• TASK DATA:

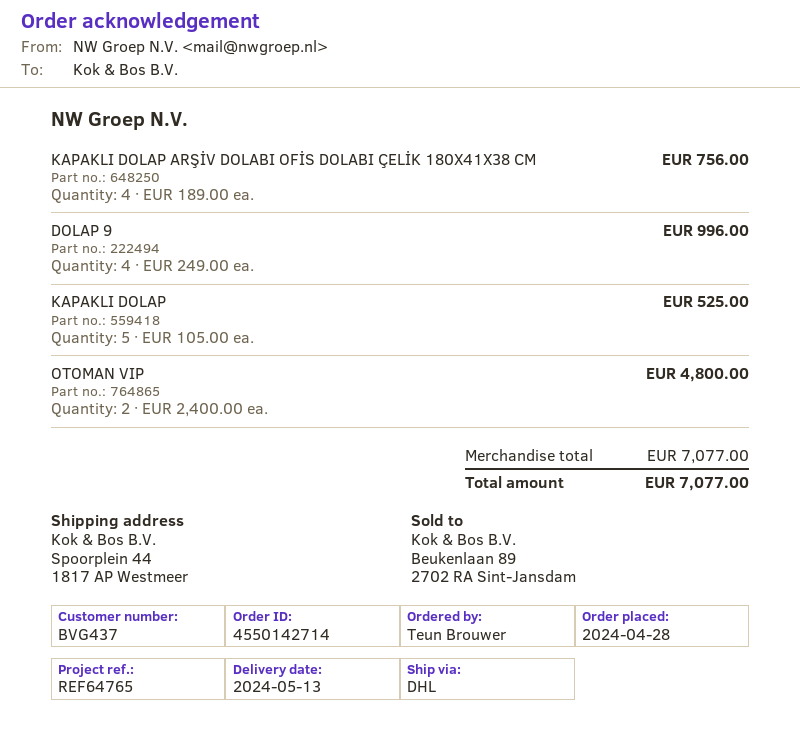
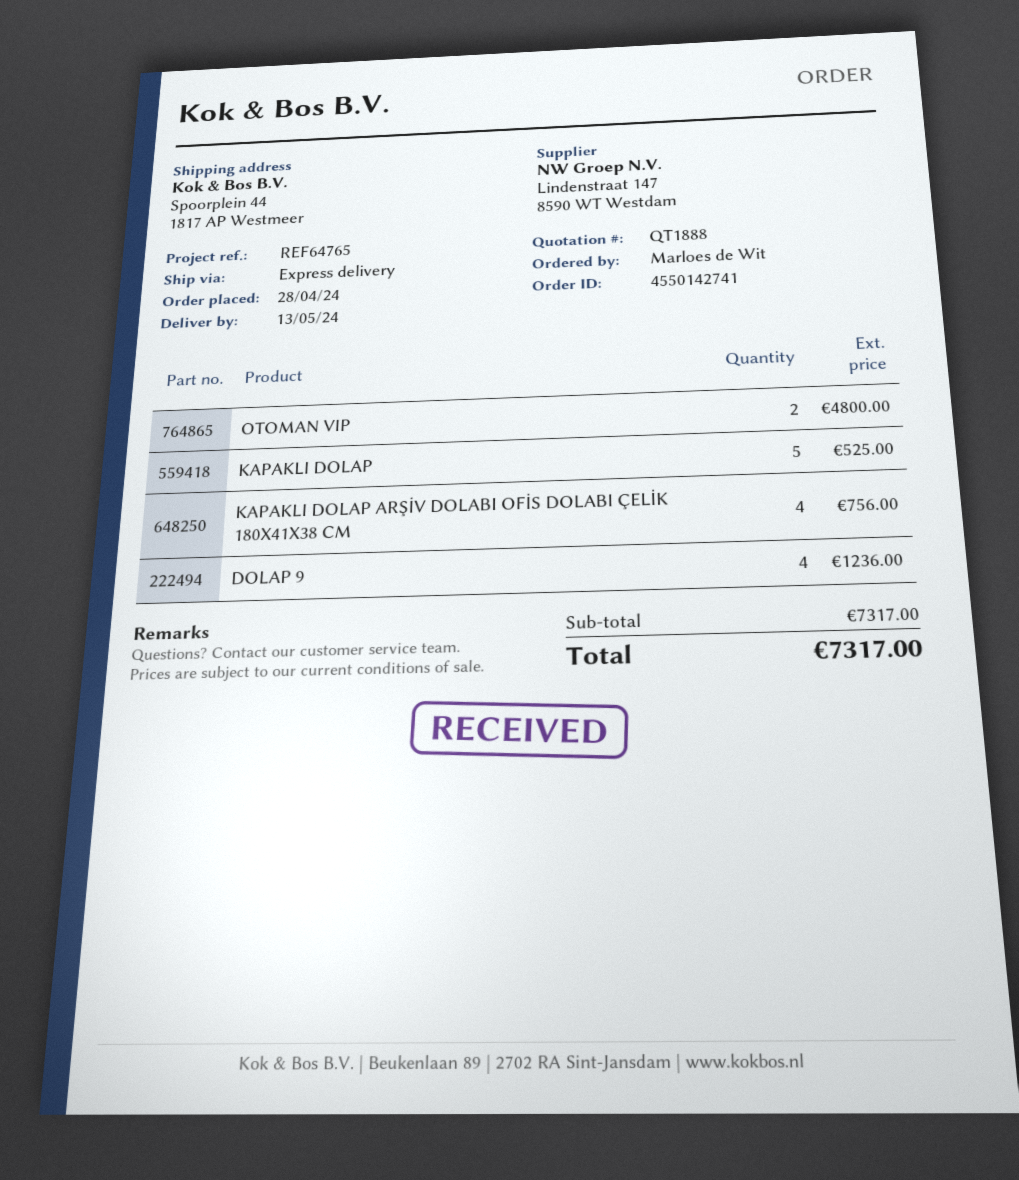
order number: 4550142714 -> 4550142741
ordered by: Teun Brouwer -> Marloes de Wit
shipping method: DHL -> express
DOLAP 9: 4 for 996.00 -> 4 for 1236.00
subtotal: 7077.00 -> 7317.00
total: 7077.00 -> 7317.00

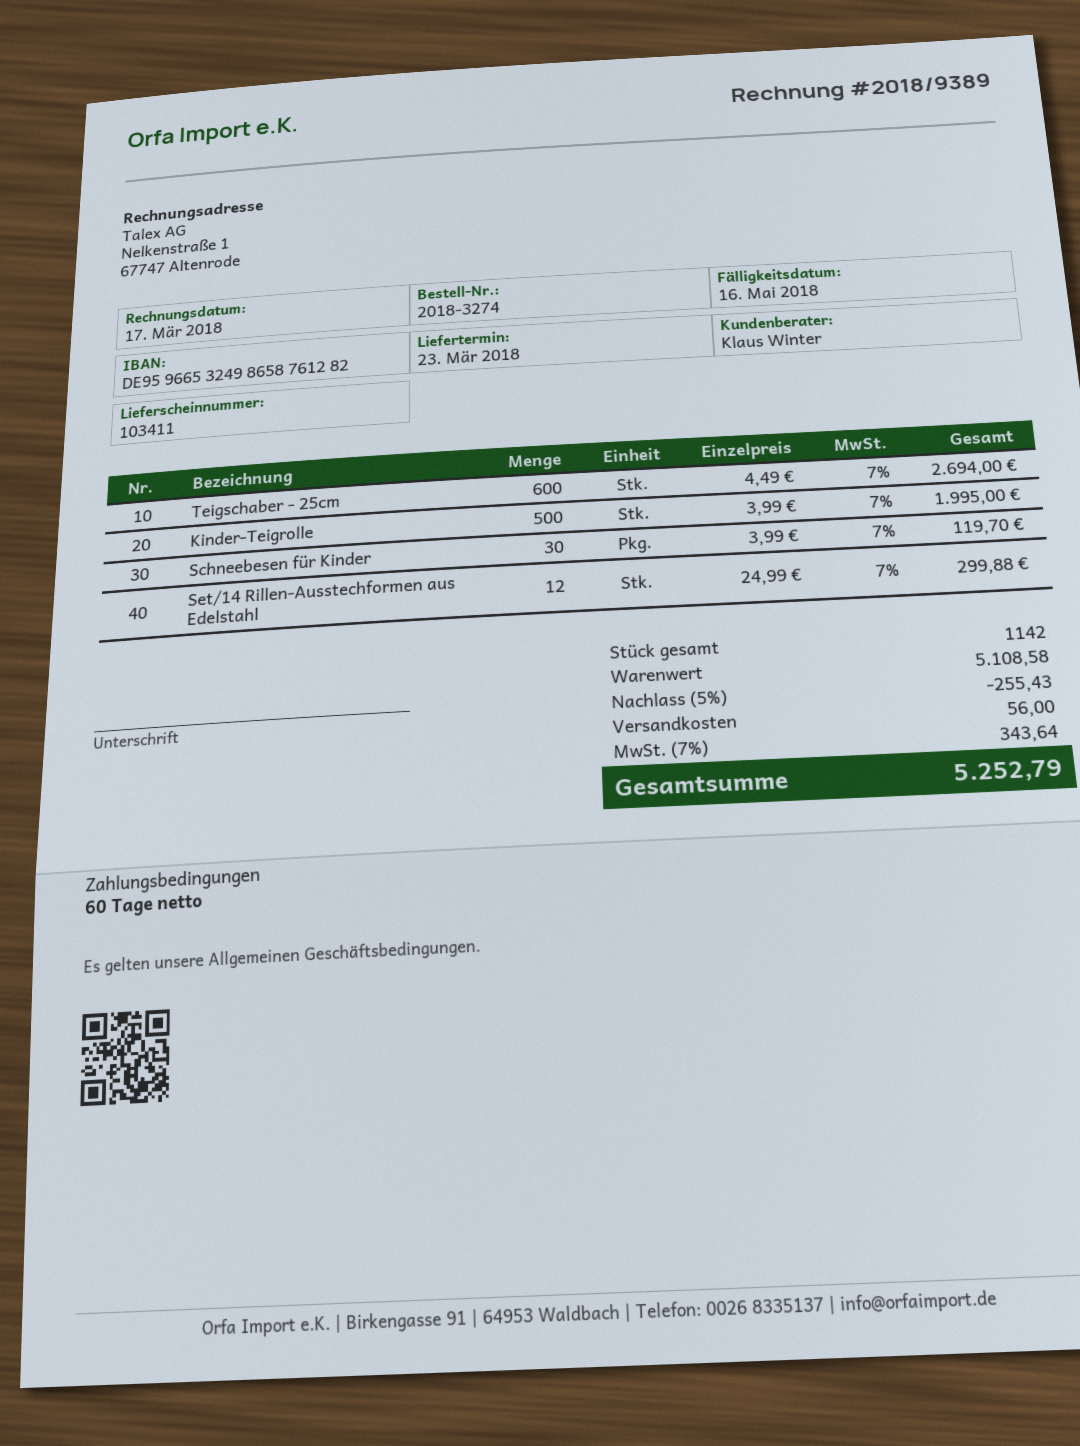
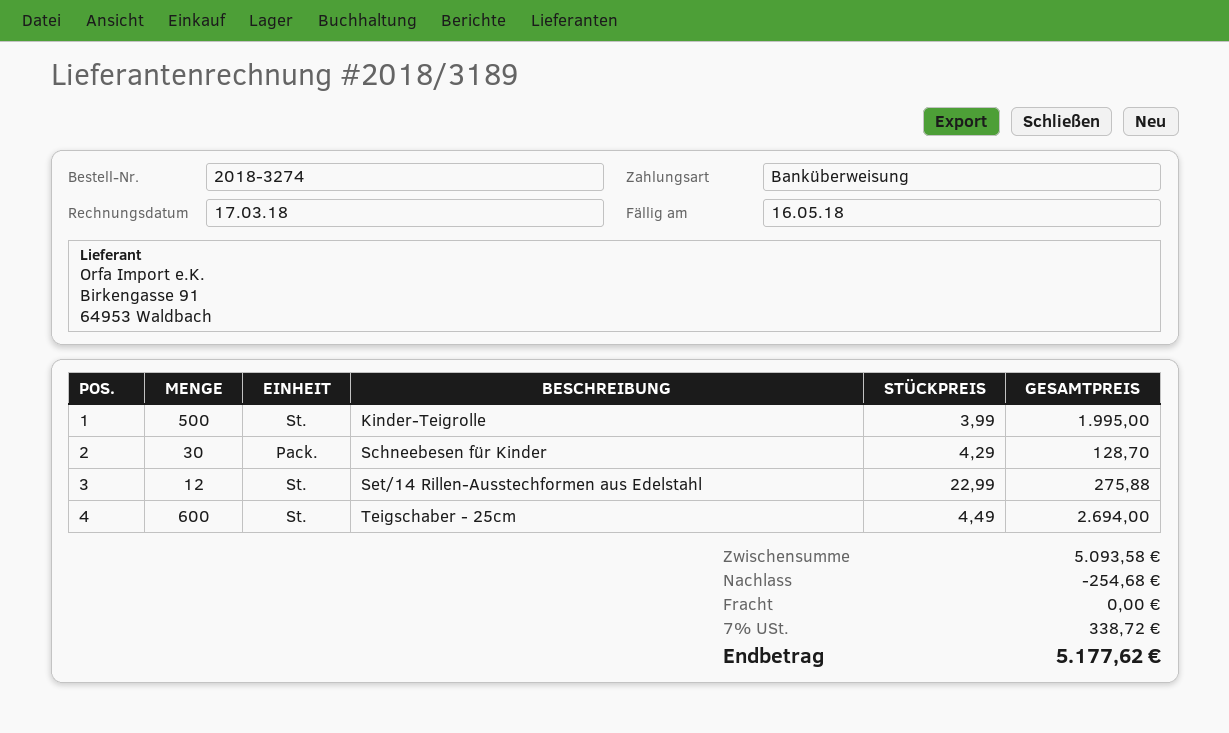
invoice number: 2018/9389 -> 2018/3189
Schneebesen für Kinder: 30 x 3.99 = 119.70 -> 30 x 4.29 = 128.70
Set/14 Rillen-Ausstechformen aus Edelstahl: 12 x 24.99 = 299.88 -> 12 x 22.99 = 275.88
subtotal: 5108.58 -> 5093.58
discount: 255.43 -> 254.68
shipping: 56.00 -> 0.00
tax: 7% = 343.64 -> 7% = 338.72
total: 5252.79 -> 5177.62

• WHAT YOU HAVE TO DO:
Exactly as written, please copy out the whole set of records, skipping images.

• EXERCISE RESPONSE:
order number: 4550142714 -> 4550142741
ordered by: Teun Brouwer -> Marloes de Wit
shipping method: DHL -> express
DOLAP 9: 4 for 996.00 -> 4 for 1236.00
subtotal: 7077.00 -> 7317.00
total: 7077.00 -> 7317.00

invoice number: 2018/9389 -> 2018/3189
Schneebesen für Kinder: 30 x 3.99 = 119.70 -> 30 x 4.29 = 128.70
Set/14 Rillen-Ausstechformen aus Edelstahl: 12 x 24.99 = 299.88 -> 12 x 22.99 = 275.88
subtotal: 5108.58 -> 5093.58
discount: 255.43 -> 254.68
shipping: 56.00 -> 0.00
tax: 7% = 343.64 -> 7% = 338.72
total: 5252.79 -> 5177.62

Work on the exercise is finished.